И вот — последний Петербург — нет, «Ленинград»: комната в беспорядке, перерезанные вены, кровью написанное, — совсем не гениальное, — стихотворение, и сам Есенин на шнурке от портьеры.
Для комментаторов — широкое поле: можно, например, все свалить на большевиков: это они виноваты, не вынесла талантливая душа… и т. д. Можно покачать головой: вот до чего доводят богохульства. Можно и совсем не комментировать: просто отдаться, как М. Осоргин, лирической скорби, отговорила, мол, роща золотая, умолк самый значительный современный поэт, такой значительный, что лишь «безнадежно равнодушные и невосприимчивые люди» могут этого не понимать и от этой поэзии в волнение не приходить.
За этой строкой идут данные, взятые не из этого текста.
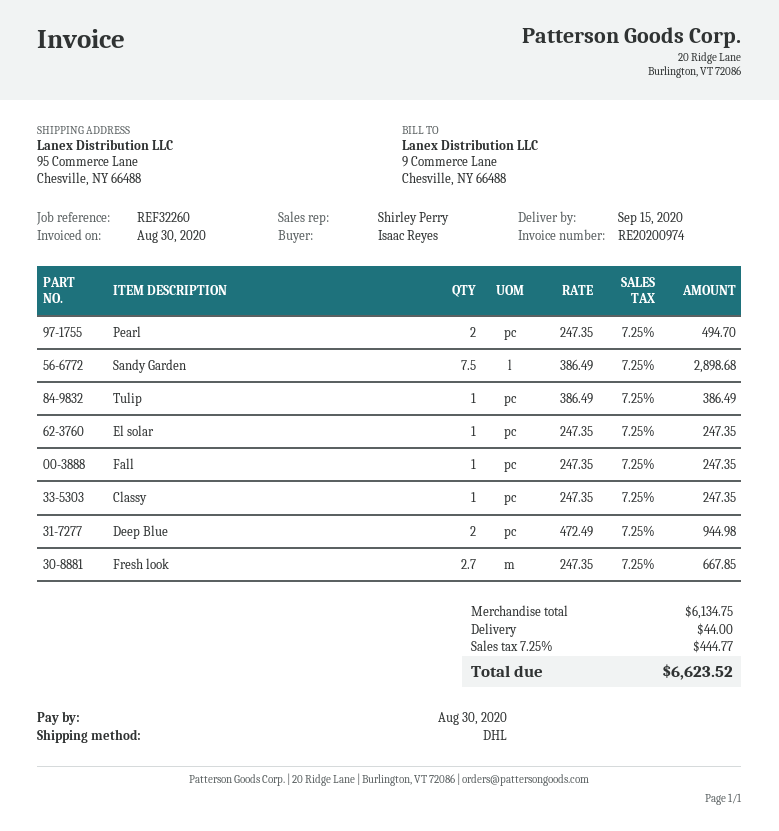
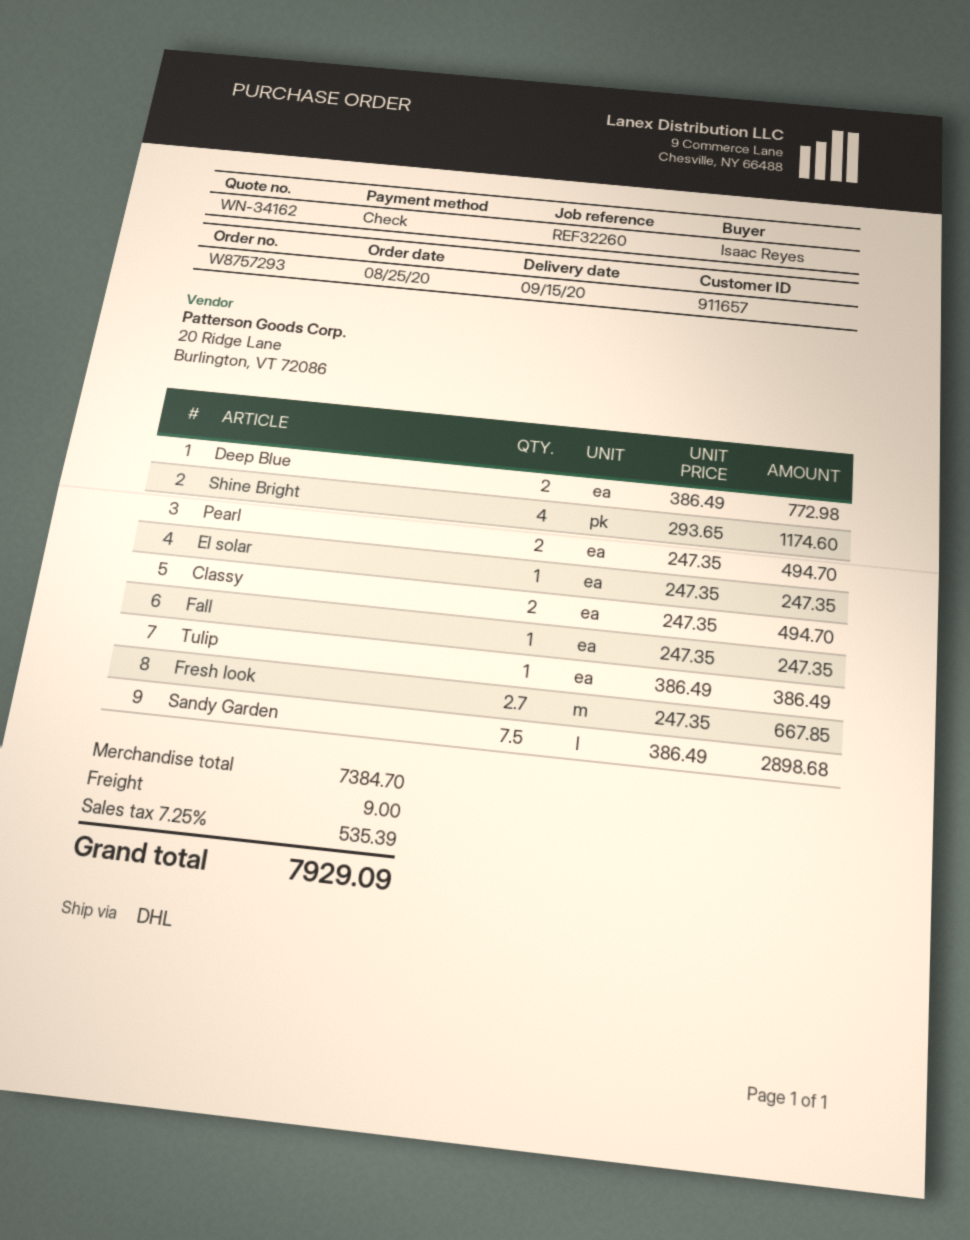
Classy: 1 x 247.35 = 247.35 -> 2 x 247.35 = 494.70
Deep Blue: 2 x 472.49 = 944.98 -> 2 x 386.49 = 772.98
Shine Bright: none -> 4 x 293.65 = 1174.60
subtotal: 6134.75 -> 7384.70
shipping: 44.00 -> 9.00
tax: 7.25% = 444.77 -> 7.25% = 535.39
total: 6623.52 -> 7929.09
Между тем, суть лежит глубже. И значительна вовсе не поэзия Есенина, даже не сам он, но его история.
Что большевики тут совсем ни при чем — конечно, неправда. Они, вместе с общими условиями и атмосферой, сыграли очень серьезную роль в судьбе Есенина. Мы не знаем, сложилась ли бы судьба этого типичного русского, одаренного, нетронутого культурой человека — без большевиков так же, как сложилась при них. И, однако, большевики не суть, не главное. Не они создали «историю» Есенина. Как потенция — она была заложена в нем самом. Большевики лишь всемирно содействовали осуществлению именно этой потенции. Помогали и помогли ей реализоваться. И возможность стала действительностью, — действительной историей Есенина. Что ж? Хотя это звучит парадоксом, — разве многие тысячи Есениных, в свою очередь, не помогали и не помогли самим большевикам превратить их возможности — в действительность?
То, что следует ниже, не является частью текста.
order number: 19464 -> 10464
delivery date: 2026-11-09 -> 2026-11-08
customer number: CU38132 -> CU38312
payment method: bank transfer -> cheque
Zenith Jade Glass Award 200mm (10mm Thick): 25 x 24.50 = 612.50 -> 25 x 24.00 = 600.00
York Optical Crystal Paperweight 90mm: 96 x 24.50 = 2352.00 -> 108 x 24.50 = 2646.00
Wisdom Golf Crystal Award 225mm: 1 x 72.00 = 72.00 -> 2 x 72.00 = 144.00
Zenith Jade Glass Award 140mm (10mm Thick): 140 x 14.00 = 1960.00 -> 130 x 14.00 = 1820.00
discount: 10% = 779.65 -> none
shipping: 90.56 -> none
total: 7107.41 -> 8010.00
Дело в том, что есть в русской душе черта, важная и страшная, для которой трудно подобрать имя: это — склонность к особого рода субъективизму, к безмерному в нем самораспус-канью. Когда она не встречает преград, она приводит, постепенно, к самораспыленью, к саморасползанью, к последней потере себя. Русская «удаль», — удаль безволия, — этому процессу не мешает, а часто помогает.